Die Pauluskirche hat eine wahrlich „bewegte“ Geschichte: Ursprünglich stand sie in der Neckarstadt-West direkt am Neckar. Als dort der Patz für die wachsende Zahl der Gläubigen zu eng wurde und deshalb eine größere Lutherkirche geplant und realisiert wurde, hat man die Pauluskirche abgebaut - und Stein für Stein in den Stadtteil Waldhof transportiert und dort wieder aufgebaut. Im Zweiten Weltkrieg wurde die Kirche zerstört und erneut aufgebaut. Inhaltlich wurde die Pauluskirche im Jahr 2005 von der Gemeindekirche zur Mannheimer Jugendkirche.
 
Inzwischen geht es um nichts weniger als den Fortbestand dieser Kirche. 2019 hat die Synode der Evangelischen Kirche in Mannheim den „Kirchenmasterplan“ beschlossen: Wegen zurückgehender Mitgliederzahlen und deshalb sinkenden Kirchensteuereinnahmen und gleichzeitig eklatant steigender Bau-, Erhaltungs- und Bewirtschaftungskosten hat die Stadtsynode entschieden, sich von 13 der insgesamt 32 evangelischen Kirchen in Mannheim zu trennen, um die vorhandenen finanziellen Mittel zielgerichtet für den Erhalt der verbleibenden Kirchen einsetzen zu können. für die 13 Kirchen wird jeweils ein neues Nutzungs- und Finanzierungskonzept gesucht, damit sie jeweils erhalten bleiben können.
 
Die Pauluskirche gehört zu diesen 13 Kirchen, von denen wir uns trennen werden.
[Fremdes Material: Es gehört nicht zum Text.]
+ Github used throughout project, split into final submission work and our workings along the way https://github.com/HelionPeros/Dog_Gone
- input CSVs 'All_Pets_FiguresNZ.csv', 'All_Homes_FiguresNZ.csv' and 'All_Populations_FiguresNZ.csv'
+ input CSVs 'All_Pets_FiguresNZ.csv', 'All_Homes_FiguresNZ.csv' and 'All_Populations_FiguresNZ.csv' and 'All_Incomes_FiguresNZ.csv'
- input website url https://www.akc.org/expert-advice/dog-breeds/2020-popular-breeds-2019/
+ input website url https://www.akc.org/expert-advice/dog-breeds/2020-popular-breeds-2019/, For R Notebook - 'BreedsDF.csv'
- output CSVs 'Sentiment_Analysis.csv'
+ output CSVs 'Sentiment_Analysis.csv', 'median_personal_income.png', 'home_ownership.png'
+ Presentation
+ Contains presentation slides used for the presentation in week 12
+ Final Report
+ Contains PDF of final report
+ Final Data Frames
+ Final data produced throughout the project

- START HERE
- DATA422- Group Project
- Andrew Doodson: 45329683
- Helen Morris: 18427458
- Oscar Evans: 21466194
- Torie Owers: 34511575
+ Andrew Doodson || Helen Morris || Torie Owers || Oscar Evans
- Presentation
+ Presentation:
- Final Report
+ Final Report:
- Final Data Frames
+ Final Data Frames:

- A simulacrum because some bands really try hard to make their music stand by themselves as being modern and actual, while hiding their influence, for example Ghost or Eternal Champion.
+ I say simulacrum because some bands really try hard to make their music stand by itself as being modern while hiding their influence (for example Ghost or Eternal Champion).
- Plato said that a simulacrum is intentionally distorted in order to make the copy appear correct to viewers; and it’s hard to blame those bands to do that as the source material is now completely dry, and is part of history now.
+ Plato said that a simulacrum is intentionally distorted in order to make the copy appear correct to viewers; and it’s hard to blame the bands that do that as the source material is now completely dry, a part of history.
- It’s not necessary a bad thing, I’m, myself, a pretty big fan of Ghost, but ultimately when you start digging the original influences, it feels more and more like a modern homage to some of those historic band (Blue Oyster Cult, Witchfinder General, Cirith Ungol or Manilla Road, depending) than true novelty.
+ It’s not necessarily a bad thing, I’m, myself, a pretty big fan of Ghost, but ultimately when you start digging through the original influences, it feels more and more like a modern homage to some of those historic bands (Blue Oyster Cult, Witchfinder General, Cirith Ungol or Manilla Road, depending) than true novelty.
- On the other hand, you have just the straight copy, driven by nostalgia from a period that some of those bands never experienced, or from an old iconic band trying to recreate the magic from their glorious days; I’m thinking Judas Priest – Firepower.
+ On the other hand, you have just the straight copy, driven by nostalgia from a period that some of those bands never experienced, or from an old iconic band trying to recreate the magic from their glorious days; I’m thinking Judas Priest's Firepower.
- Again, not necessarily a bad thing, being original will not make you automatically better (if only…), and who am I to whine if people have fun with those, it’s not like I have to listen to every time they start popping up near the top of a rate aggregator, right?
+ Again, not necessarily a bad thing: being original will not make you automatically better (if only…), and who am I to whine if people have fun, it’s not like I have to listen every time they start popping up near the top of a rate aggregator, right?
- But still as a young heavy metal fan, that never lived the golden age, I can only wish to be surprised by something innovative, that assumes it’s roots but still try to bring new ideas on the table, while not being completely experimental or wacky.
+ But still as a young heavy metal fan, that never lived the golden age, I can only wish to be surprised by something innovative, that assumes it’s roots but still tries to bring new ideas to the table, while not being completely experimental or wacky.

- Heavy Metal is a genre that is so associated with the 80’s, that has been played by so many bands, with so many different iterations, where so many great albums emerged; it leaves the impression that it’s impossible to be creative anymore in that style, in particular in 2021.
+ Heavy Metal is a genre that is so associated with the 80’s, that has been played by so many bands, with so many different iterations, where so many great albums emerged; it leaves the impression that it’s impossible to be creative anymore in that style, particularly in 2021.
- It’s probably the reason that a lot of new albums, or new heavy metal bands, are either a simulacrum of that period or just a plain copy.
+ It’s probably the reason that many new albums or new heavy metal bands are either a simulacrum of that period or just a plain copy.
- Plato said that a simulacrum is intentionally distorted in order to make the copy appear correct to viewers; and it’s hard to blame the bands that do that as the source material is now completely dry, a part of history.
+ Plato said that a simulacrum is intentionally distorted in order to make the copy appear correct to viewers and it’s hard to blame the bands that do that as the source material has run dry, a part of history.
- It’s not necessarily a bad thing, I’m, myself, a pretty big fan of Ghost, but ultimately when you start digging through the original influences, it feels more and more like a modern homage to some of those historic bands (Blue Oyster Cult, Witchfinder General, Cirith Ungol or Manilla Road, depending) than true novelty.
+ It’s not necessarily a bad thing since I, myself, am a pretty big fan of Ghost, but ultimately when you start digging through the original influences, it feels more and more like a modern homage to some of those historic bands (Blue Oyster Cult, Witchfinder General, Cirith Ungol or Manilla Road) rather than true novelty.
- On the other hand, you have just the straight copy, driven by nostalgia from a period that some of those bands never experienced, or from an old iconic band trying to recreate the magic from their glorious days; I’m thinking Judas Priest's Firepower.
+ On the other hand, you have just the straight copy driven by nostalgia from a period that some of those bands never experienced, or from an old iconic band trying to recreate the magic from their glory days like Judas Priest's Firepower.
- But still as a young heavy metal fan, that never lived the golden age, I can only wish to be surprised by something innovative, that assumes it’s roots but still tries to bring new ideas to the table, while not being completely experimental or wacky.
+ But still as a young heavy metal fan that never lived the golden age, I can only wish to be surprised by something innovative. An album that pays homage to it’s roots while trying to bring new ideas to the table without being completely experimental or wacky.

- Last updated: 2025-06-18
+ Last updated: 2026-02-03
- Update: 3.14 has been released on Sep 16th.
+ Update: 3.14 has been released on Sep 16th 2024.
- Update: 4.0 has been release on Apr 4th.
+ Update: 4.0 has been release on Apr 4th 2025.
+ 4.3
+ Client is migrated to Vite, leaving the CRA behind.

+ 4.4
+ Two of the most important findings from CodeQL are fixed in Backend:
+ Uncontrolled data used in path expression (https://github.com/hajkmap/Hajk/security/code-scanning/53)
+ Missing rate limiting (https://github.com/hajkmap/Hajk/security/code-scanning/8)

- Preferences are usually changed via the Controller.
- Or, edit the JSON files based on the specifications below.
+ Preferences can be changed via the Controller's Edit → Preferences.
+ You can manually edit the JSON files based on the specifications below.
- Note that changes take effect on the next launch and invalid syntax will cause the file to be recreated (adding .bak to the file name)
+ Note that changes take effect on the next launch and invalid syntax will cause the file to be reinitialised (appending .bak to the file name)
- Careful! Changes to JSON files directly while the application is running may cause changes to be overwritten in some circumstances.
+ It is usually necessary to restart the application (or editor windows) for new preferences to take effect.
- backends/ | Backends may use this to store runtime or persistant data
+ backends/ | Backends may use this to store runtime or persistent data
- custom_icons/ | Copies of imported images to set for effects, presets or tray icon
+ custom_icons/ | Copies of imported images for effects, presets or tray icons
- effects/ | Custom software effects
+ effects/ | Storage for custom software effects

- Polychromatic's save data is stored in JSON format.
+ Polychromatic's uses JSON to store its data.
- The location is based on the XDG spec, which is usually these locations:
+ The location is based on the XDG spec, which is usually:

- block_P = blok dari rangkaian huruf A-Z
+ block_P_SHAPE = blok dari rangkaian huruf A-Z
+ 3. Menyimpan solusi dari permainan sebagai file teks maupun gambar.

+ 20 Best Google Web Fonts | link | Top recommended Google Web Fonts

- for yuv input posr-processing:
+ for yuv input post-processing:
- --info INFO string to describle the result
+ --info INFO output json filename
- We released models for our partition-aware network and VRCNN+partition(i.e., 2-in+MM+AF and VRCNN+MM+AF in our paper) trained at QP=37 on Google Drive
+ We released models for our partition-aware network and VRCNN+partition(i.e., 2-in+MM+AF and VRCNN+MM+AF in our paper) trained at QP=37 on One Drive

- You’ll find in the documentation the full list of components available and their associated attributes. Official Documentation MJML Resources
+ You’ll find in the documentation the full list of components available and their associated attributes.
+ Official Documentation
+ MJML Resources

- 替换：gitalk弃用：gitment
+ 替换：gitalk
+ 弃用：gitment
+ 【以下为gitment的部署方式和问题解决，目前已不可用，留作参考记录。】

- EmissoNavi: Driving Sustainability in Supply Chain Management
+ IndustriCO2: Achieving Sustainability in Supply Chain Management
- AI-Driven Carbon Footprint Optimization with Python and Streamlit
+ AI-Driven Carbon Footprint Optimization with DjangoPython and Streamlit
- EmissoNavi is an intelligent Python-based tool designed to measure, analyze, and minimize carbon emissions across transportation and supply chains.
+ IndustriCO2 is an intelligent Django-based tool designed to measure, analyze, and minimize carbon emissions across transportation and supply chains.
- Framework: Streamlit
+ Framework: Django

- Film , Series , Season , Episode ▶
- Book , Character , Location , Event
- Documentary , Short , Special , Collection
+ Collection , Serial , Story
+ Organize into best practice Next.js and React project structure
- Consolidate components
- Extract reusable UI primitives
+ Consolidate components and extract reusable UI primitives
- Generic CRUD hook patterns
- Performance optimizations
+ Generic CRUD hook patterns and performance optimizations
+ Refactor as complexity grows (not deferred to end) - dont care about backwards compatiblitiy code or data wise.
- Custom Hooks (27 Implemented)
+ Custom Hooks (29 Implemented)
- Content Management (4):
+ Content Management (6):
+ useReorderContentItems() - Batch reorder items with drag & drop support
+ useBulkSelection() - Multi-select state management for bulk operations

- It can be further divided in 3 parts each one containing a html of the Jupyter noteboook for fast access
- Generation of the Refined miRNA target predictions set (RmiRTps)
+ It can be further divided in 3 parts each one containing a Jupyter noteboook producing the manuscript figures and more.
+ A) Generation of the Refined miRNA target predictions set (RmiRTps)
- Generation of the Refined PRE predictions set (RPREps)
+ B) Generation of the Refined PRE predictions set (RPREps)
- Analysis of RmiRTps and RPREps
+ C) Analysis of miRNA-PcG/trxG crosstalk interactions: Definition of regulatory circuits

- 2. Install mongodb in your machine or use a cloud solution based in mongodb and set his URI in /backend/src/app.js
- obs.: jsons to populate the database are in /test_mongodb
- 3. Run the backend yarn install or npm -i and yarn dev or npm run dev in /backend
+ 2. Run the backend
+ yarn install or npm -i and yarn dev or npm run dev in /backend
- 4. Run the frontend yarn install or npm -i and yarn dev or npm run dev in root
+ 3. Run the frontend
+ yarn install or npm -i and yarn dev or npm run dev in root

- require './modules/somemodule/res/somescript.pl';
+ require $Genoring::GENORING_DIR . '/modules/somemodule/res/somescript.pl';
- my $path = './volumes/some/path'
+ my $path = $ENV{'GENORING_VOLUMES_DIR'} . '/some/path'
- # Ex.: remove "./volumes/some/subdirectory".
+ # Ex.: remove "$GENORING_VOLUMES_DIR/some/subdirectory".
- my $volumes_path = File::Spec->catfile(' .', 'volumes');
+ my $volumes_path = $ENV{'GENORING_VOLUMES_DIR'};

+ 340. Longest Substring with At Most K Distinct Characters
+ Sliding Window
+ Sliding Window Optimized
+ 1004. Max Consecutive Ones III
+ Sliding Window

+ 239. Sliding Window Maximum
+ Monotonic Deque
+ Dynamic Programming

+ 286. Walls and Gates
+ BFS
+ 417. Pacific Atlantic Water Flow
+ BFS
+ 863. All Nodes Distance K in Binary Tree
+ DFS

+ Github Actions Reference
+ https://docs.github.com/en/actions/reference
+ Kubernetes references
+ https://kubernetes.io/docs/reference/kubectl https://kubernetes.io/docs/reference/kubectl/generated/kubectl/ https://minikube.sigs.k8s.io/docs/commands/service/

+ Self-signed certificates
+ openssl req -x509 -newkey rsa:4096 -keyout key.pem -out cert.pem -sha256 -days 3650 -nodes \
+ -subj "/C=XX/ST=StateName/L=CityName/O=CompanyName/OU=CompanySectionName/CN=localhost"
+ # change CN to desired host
Ausschlag dafür gibt vor allem der erhebliche Sanierungsstau, der 2018 mit damals 1,5 Mio. Euro beziffert wurde. Da wir all unsere Mittel für den Erhalt der bleibenden Kirchen benötigen, können keine finanziellen Ressourcen mehr in die Pauluskirche fließen.
 
Zugleich ist es unser Wunsch, das Gebäude zu erhalten und einen Nutzen für Stadtgesellschaft und Stadtteil zu stiften. Wir hoffen, dass das gelingt.
 
Es ist uns bewusst, dass sich viele Menschen mit der Pauluskirche identifizieren und in und mit der Kirche segensreiche persönliche Erfahrungen verbinden. Wir sehen die Sorgen und den Schmerz angesichts der Veränderungen.
 
Deshalb setzen wir alles daran, für die Kirche und den Stadtteil eine bestmögliche Lösung zu finden, die das Miteinander auf dem Waldhof fördert, den Menschen weiterhilft und damit in Kontinuität zum Auftrag der Kirche steht.